Not so innocent?
President Trump's continued defense of Russian President Vladimir Putin, coupled with his politically puzzling statement over the weekend, after Fox News' Bill O'Reilly called Putin "a killer," that America is not "so innocent" either, has prompted bipartisan confusion and consternation in Washington, as well as a demand for an apology from the Kremlin. "I repeat, there is no moral equivalence between that butcher and thug and KGB colonel and the United States of America," Sen. John McCain (R-Ariz.) said on Tuesday. While the U.S. is having this discussion over Trump's motives for sticking up for Putin, a high-profile Putin critic, Vladimir Kara-Murza, is in a coma in a Moscow hospital, apparently poisoned for the second time since 2015.

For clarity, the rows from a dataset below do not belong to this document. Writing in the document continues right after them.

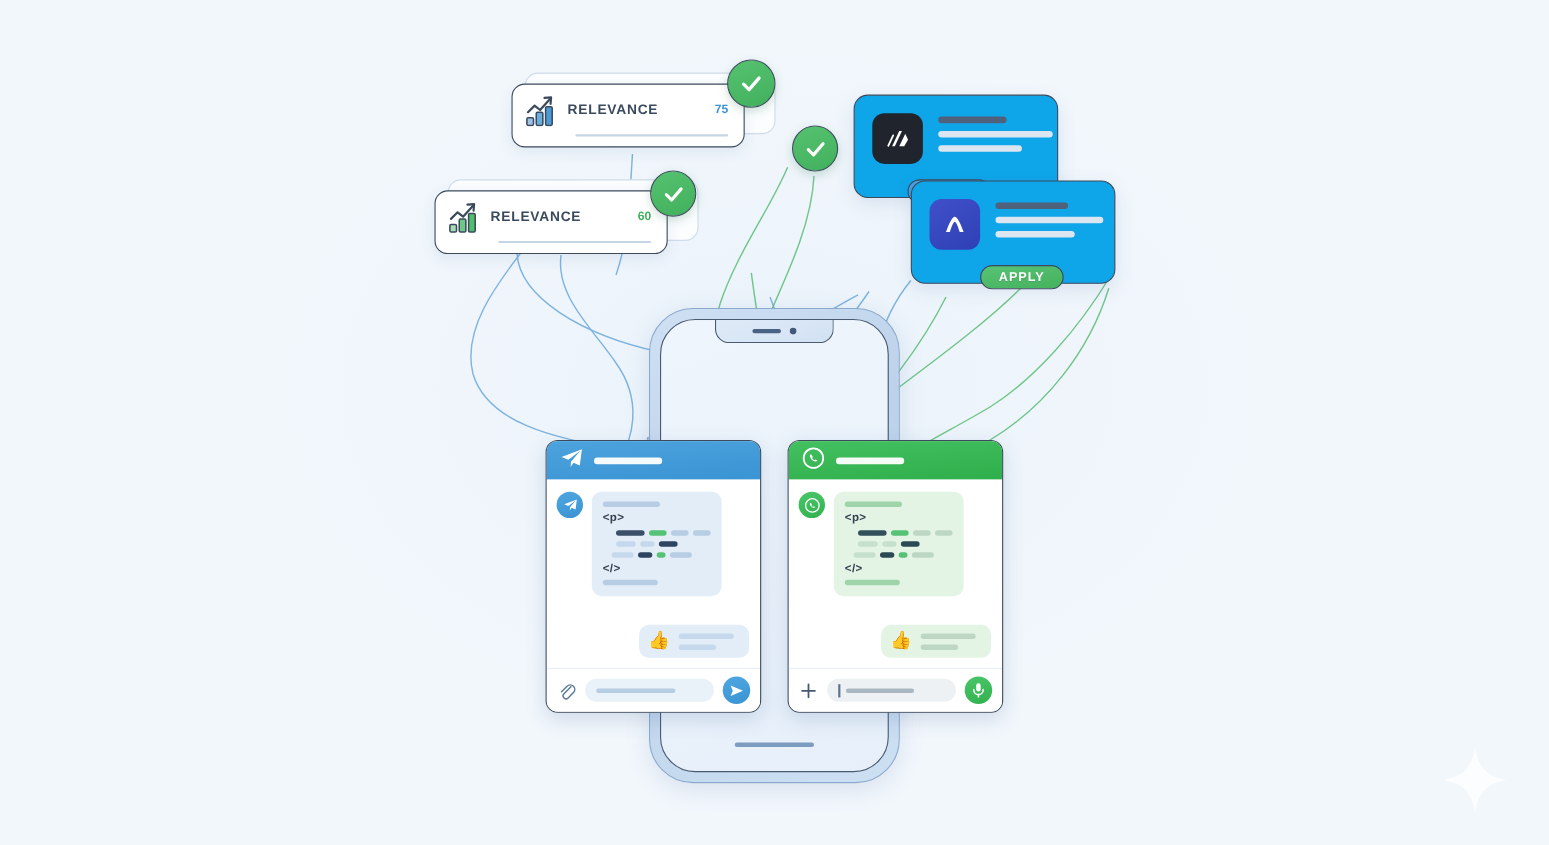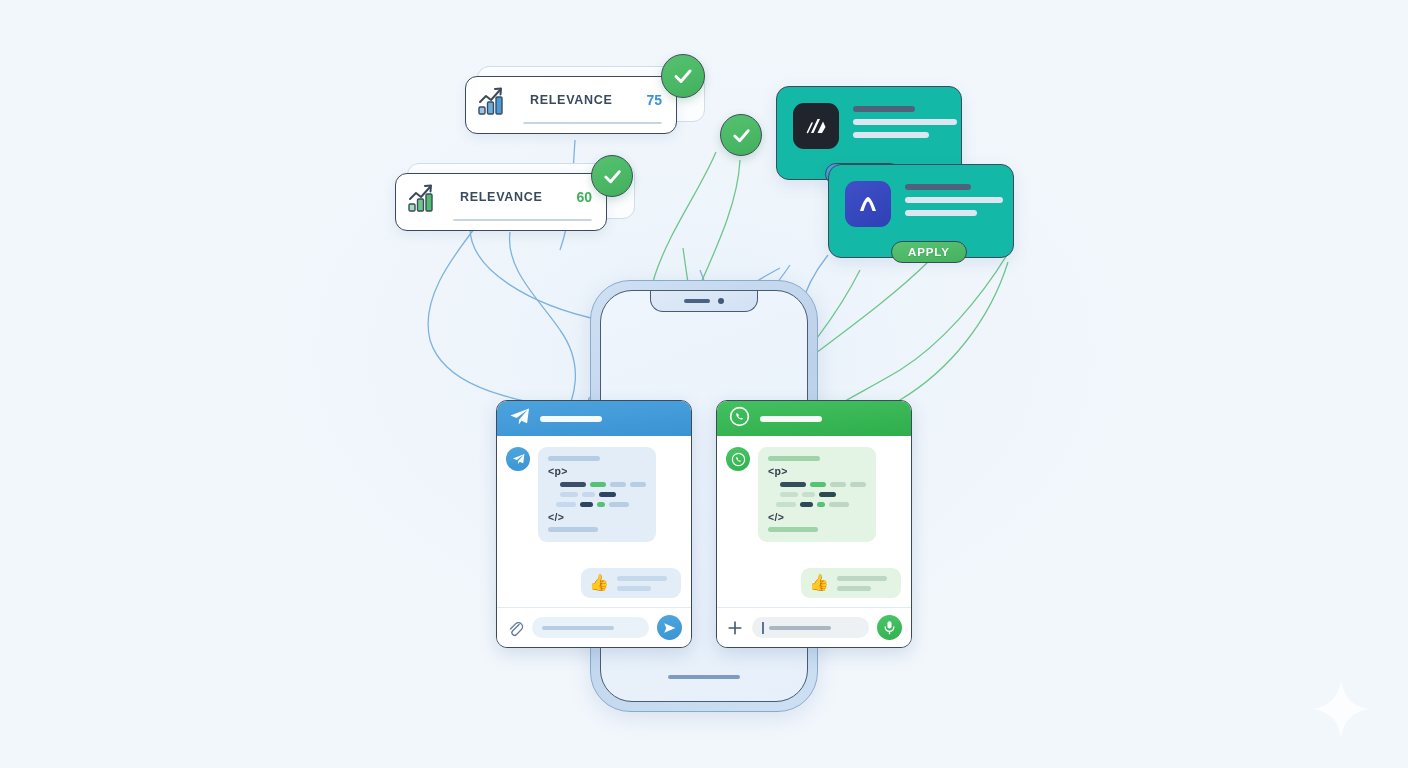--- a/index.html
+++ b/index.html
@@ -53,7 +53,7 @@
     justify-content: center;
     padding: 9px 14px 10px 12px;
   }
-  .rel-top { display: flex; align-items: center; gap: 18px; }
+  .rel-top { display: flex; align-items: center; gap: 4px; }
   .rel-icon { width: 34px; height: 30px; flex: 0 0 34px; }
   .rel-label {
     font-size: 12.5px; letter-spacing: 0.7px; font-weight: 700;

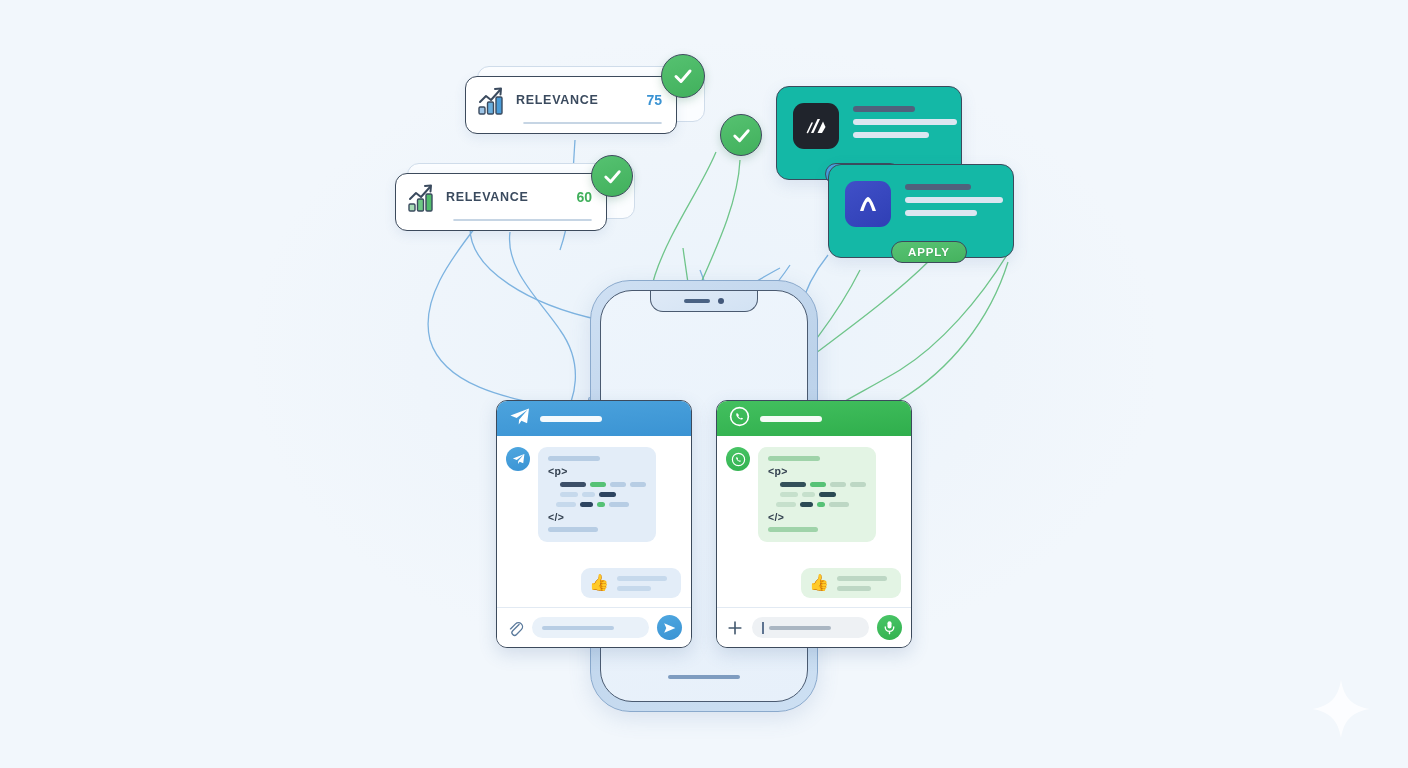--- a/index.html
+++ b/index.html
@@ -60,7 +60,7 @@
     color: #3a4a5e;
   }
   .rel-score {
-    margin-left: auto; font-size: 14px; font-weight: 600;
+    margin-left: auto; font-size: 11px; font-weight: 600;
   }
   .rel-bar {
     margin-top: 7px; margin-left: 45px;

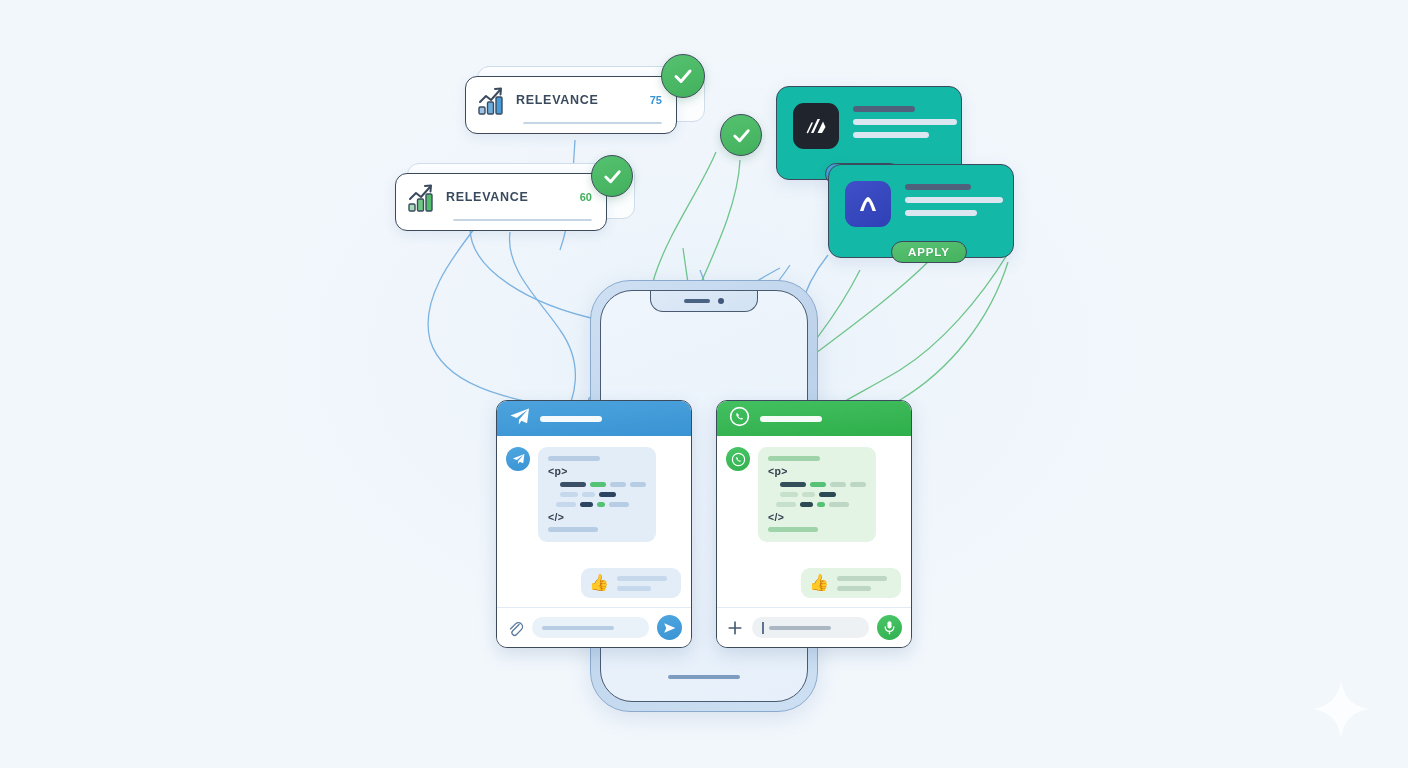--- a/index.html
+++ b/index.html
@@ -84,7 +84,7 @@
   
   .job-card {
     position: absolute;
-    background: #14b8a6;
+    background: #0ea5e9;
     border: 1.6px solid #3c4a5c;
     border-radius: 13px;
     box-shadow: 0 5px 16px rgba(70,110,160,0.13);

Kara-Murza was one of the organizers of the 2012 protests against Putin in Moscow, and in 2015, the same year fellow Putin critic and former Deputy Prime Minister Boris Nemtsov was shot dead on a bridge outside the Kremlin, Kara-Murza suddenly took ill with a mysterious malady that involved elevated levels of heavy metals in his blood; he suffered severe nerve damage, moved his family to Virginia, then returned to Russia to continue his anti-Putin advocacy. "Those who oppose Vladimir Putin's regime, risk not only their well-being and their freedom — they also risk their lives," he told Congress eight months ago. He suddenly fell ill again last Thursday, and his wife says she is sure he was poisoned again.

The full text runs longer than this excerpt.